What is needed is each line of the data below that holds the string "none".

(Records from a collection)
◆ ◆ ◆ ◆

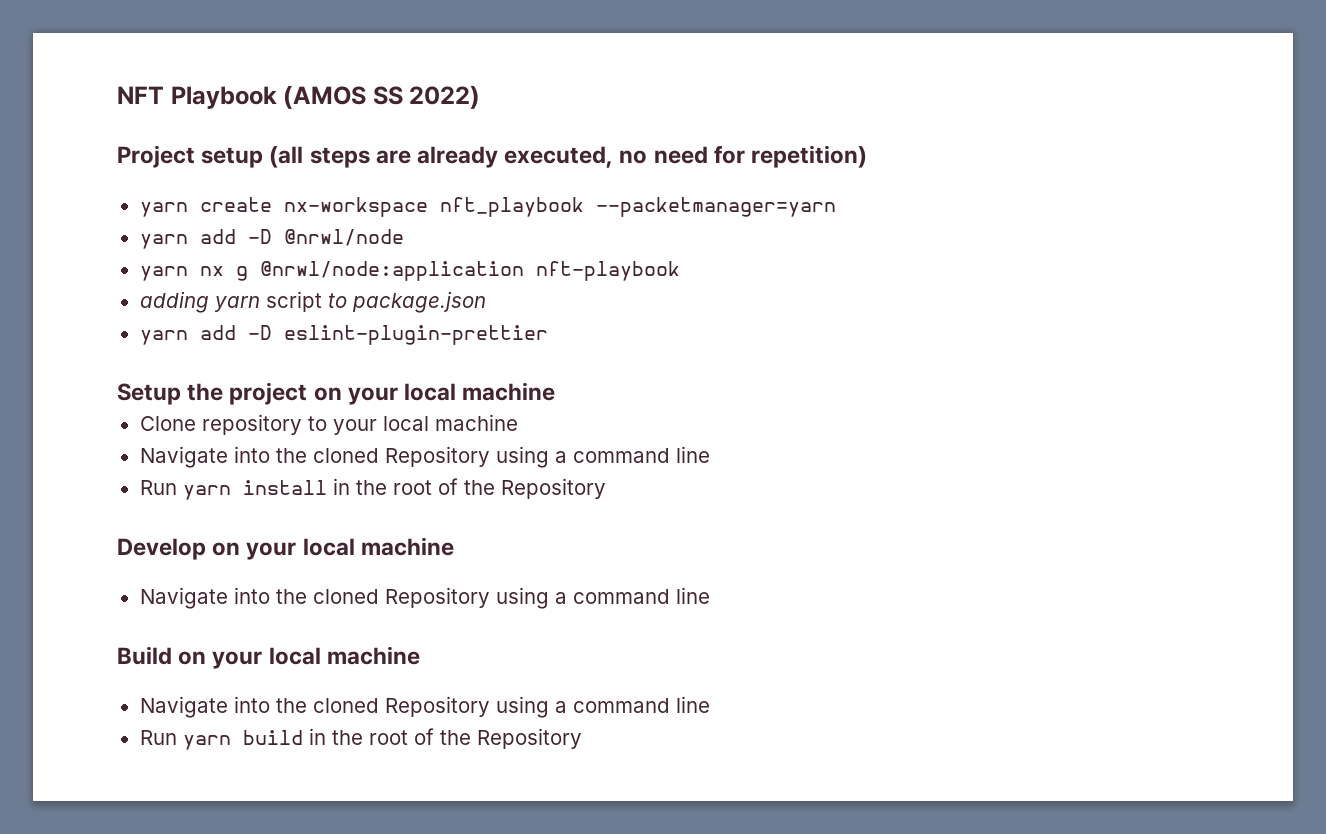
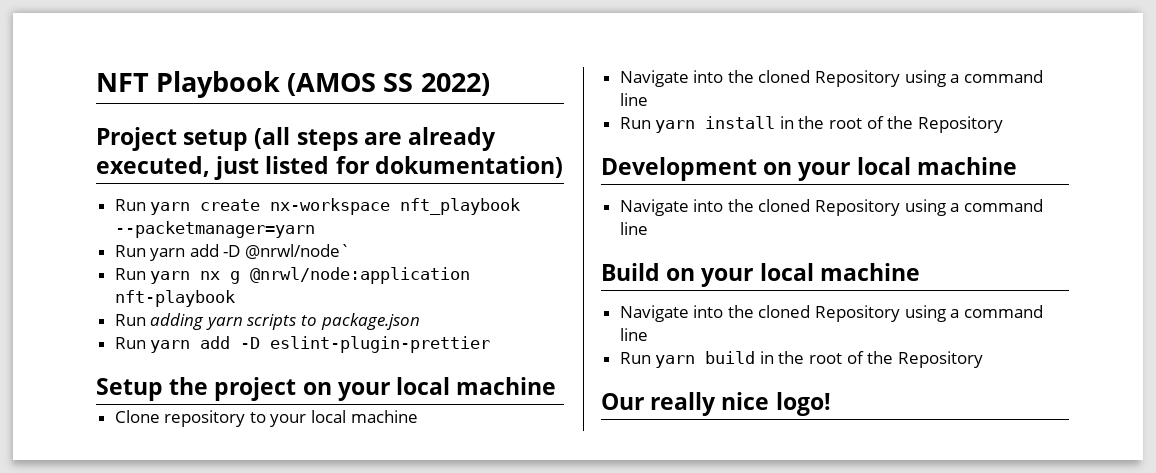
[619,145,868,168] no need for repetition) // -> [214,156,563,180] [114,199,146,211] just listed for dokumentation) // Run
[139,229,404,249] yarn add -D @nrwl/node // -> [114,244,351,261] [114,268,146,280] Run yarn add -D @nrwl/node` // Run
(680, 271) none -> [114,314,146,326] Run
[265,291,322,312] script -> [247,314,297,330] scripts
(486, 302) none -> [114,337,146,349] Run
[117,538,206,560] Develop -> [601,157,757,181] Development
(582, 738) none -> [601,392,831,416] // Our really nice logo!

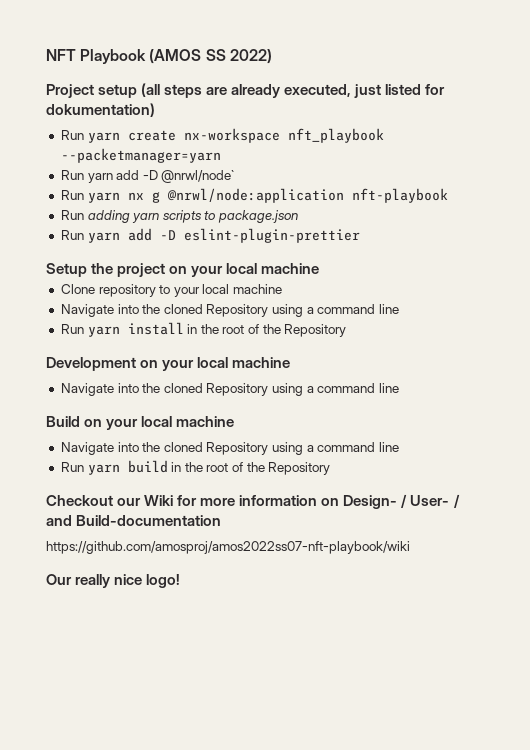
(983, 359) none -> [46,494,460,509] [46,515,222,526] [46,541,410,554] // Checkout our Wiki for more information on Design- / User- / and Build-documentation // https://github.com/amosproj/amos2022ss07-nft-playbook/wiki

◆ ◆ ◆ ◆

Solved exercise:
(680, 271) none -> [114,314,146,326] Run
(486, 302) none -> [114,337,146,349] Run
(582, 738) none -> [601,392,831,416] // Our really nice logo!
(983, 359) none -> [46,494,460,509] [46,515,222,526] [46,541,410,554] // Checkout our Wiki for more information on Design- / User- / and Build-documentation // https://github.com/amosproj/amos2022ss07-nft-playbook/wiki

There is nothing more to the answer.